## Your objective
From the line that includes "Essential Multifunctional Makeup" to the closing line of the data, please transcribe every line exactly and add nothing.

---- Dataset entries

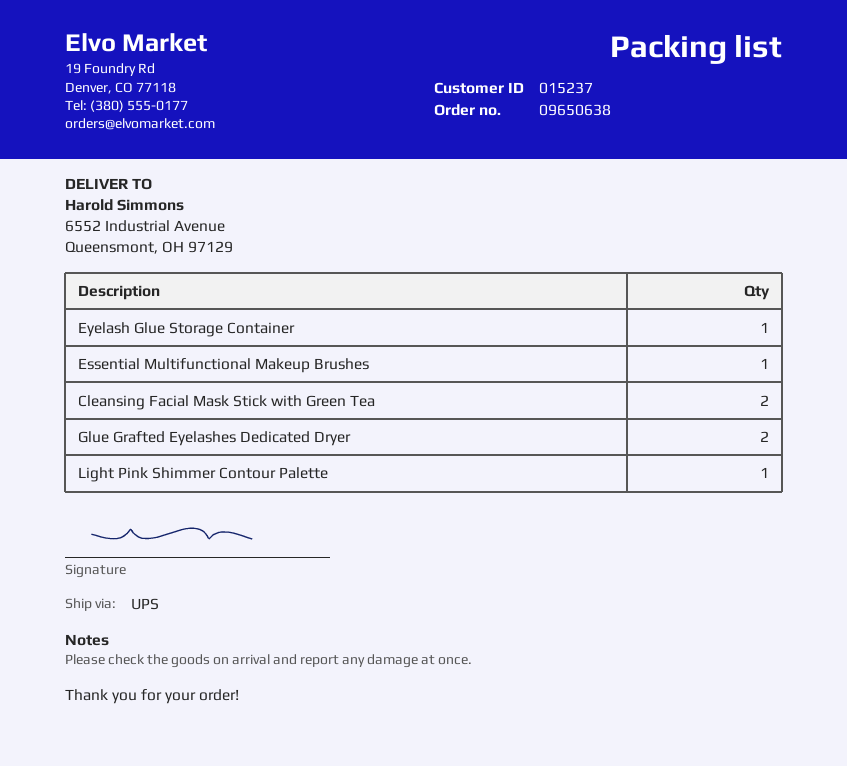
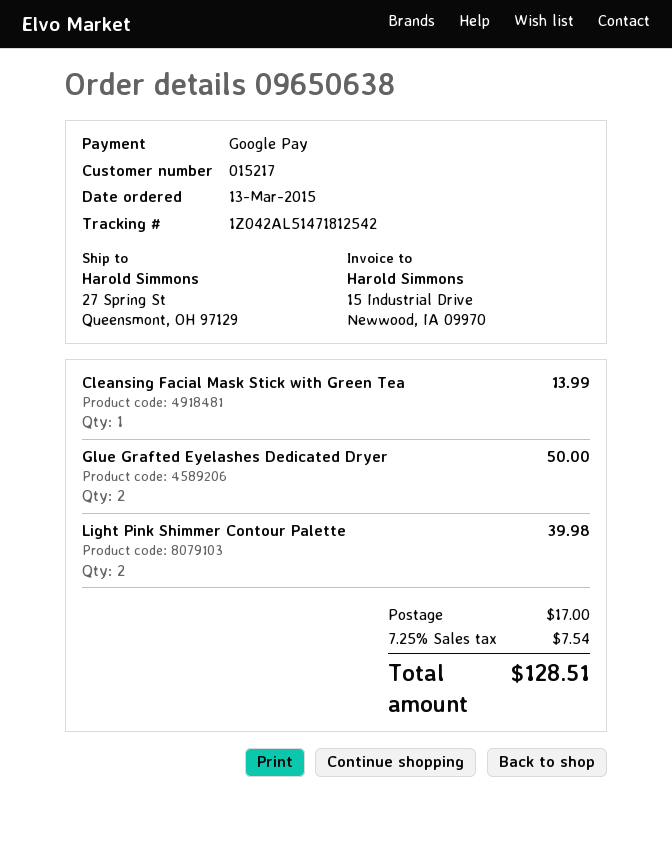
customer number: 015237 -> 015217
ship to: 6552 Industrial Avenue, Queensmont, OH 97129 -> 27 Spring St, Queensmont, OH 97129
Eyelash Glue Storage Container: 1 -> none
Essential Multifunctional Makeup Brushes: 1 -> none
Cleansing Facial Mask Stick with Green Tea: 2 -> 1
Light Pink Shimmer Contour Palette: 1 -> 2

--------

## Result below
Essential Multifunctional Makeup Brushes: 1 -> none
Cleansing Facial Mask Stick with Green Tea: 2 -> 1
Light Pink Shimmer Contour Palette: 1 -> 2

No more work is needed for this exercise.